Last week’s downside target of 1.3650 was easily reached after the potential double-bottom pattern was invalidated. Today’s weakness in the euro received some fresh selling news after German unemployment surprisingly climbed up 24,000, the first increase in six months. The forecast was for a decline of 15,000.
With German confidence starting to wane, expectations for Germany to carry the euro-zone out of this slow economic recovery period will be delayed and most likely trigger the support of any accommodative action from the central bank.

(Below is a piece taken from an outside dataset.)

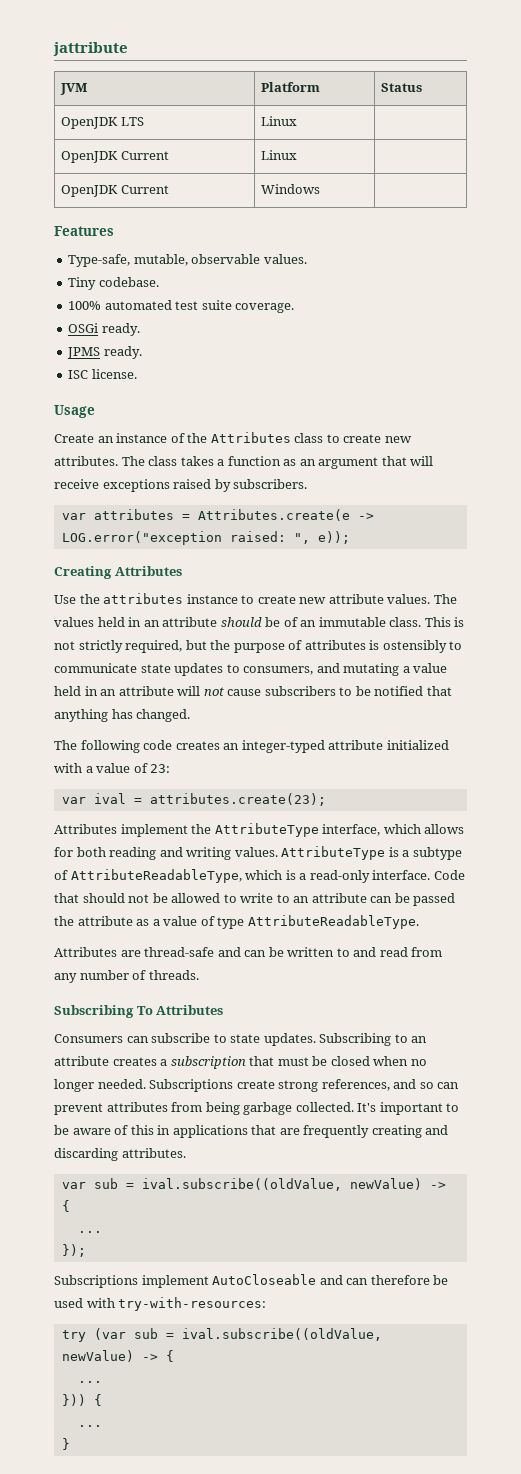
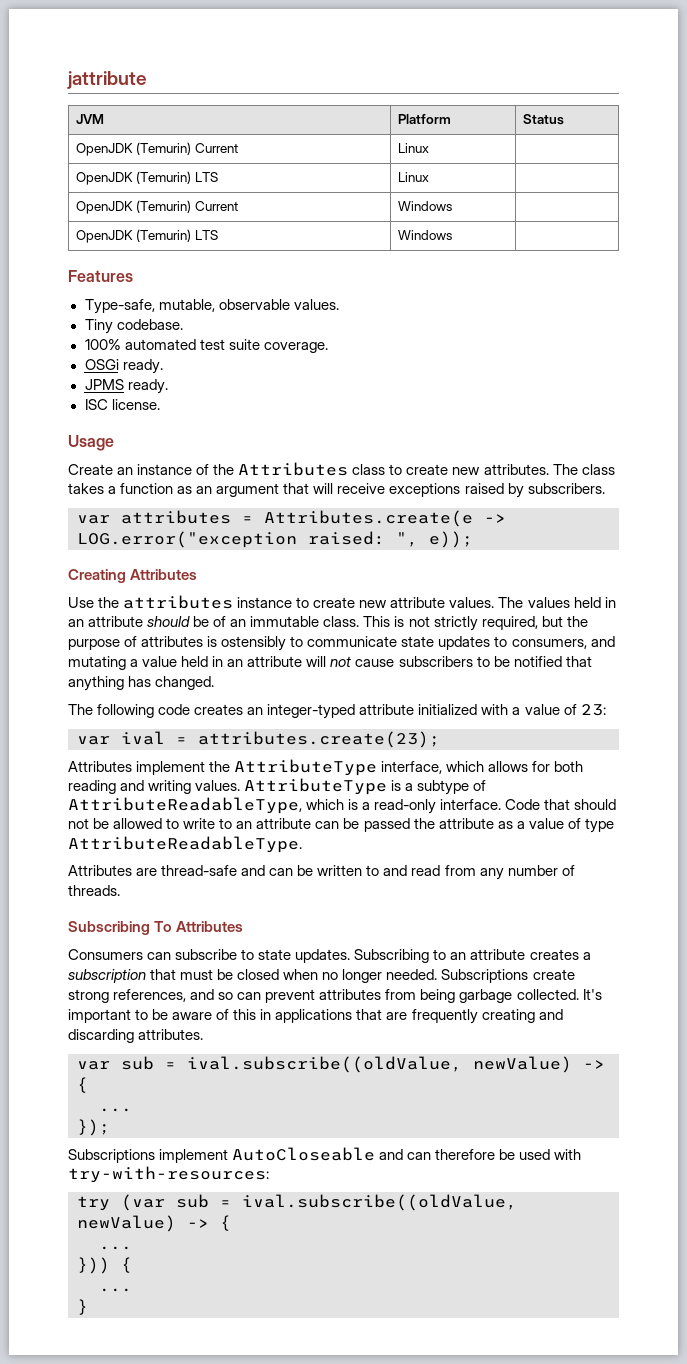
(119, 123) none -> [136,142,238,155] [397,143,429,153] [75,171,192,185] (Temurin) Current | Linux | // OpenJDK (Temurin)
[120,151,169,160] [261,150,298,160] [61,185,169,197] Current | Linux | // OpenJDK Current -> [136,200,238,213] [397,201,452,211] [75,229,218,243] (Temurin) Current | Windows | // OpenJDK (Temurin) LTS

Price appears poised to have a daily close below the 200-day SMA and further downside could target the February lows, which are around the 1.3475 area. The current 4-week losing streak for the euro may eventually lead to a key test of the bullish trend line that has been in place since ECB President Mario Draghi’s famous speech at an investor conference where he pledged to do “whatever it takes” to save the euro-zone from economic collapse. The low made on July 23, 2012 was 1.2041.
The bearish butterfly pattern shown in red is still very much valid and the selloff may continue.
Key resistance will come from yesterday’s high of 1.3667. If downside pressure takes out the key bullish trend line, price may target the key 1.3250 pivot.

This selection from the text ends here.